START Records for this exercise
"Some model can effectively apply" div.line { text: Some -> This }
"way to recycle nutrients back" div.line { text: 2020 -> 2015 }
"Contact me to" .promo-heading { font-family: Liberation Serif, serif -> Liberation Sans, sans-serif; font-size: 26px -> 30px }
END Records for this exercise
START Records for this exercise
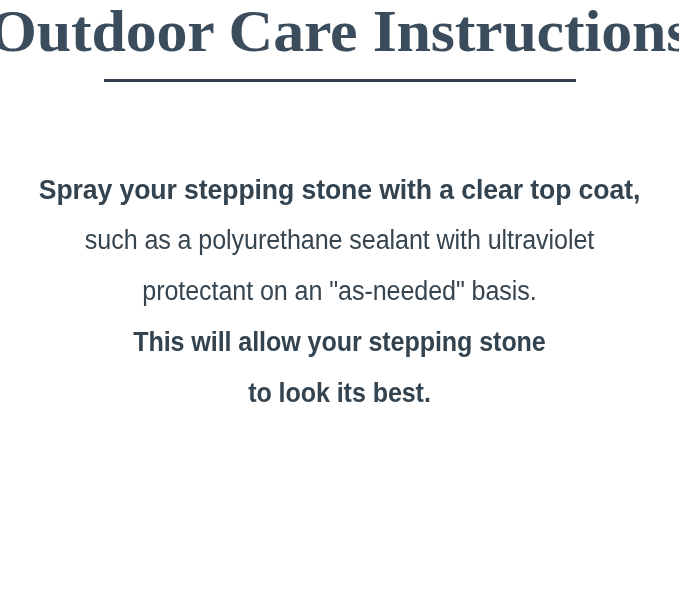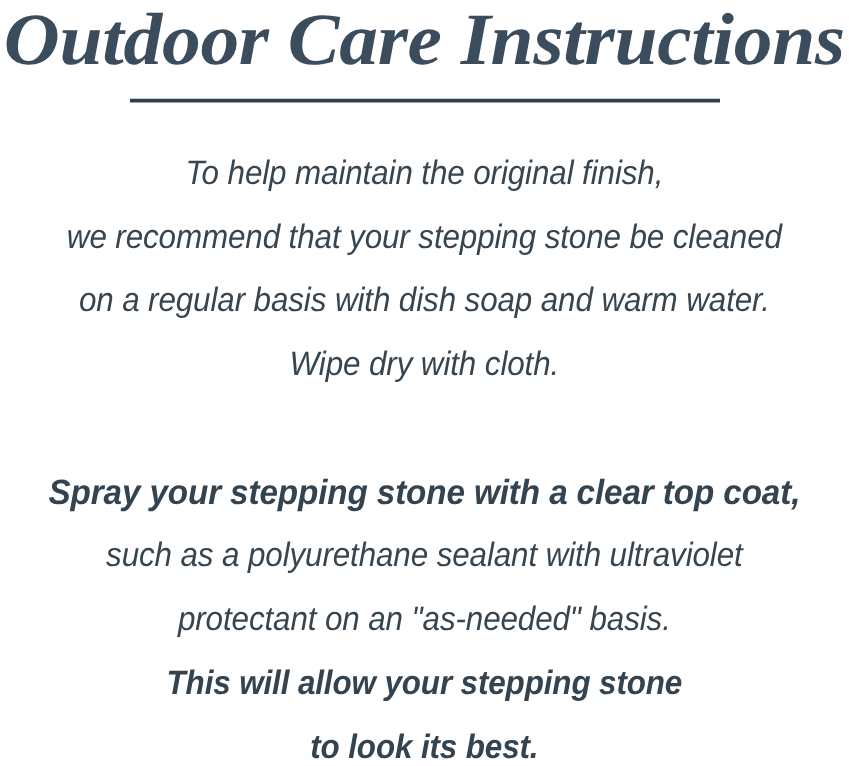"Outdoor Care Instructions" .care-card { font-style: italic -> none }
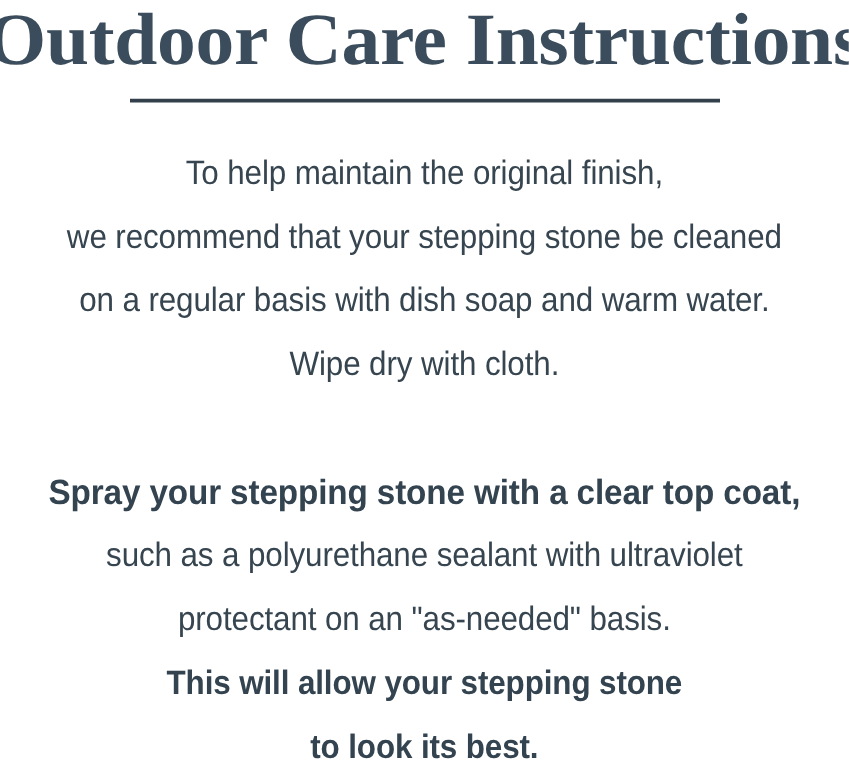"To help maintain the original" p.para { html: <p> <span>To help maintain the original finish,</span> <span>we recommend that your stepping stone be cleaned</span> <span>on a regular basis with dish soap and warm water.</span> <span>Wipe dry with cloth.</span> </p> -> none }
END Records for this exercise
Requirement: The expected answer is an exact copy of the lines above, beginning at the line with "model can effectively" and ending at the line with "Liberation Serif, serif", with both ends in.

Reply:
"Some model can effectively apply" div.line { text: Some -> This }
"way to recycle nutrients back" div.line { text: 2020 -> 2015 }
"Contact me to" .promo-heading { font-family: Liberation Serif, serif -> Liberation Sans, sans-serif; font-size: 26px -> 30px }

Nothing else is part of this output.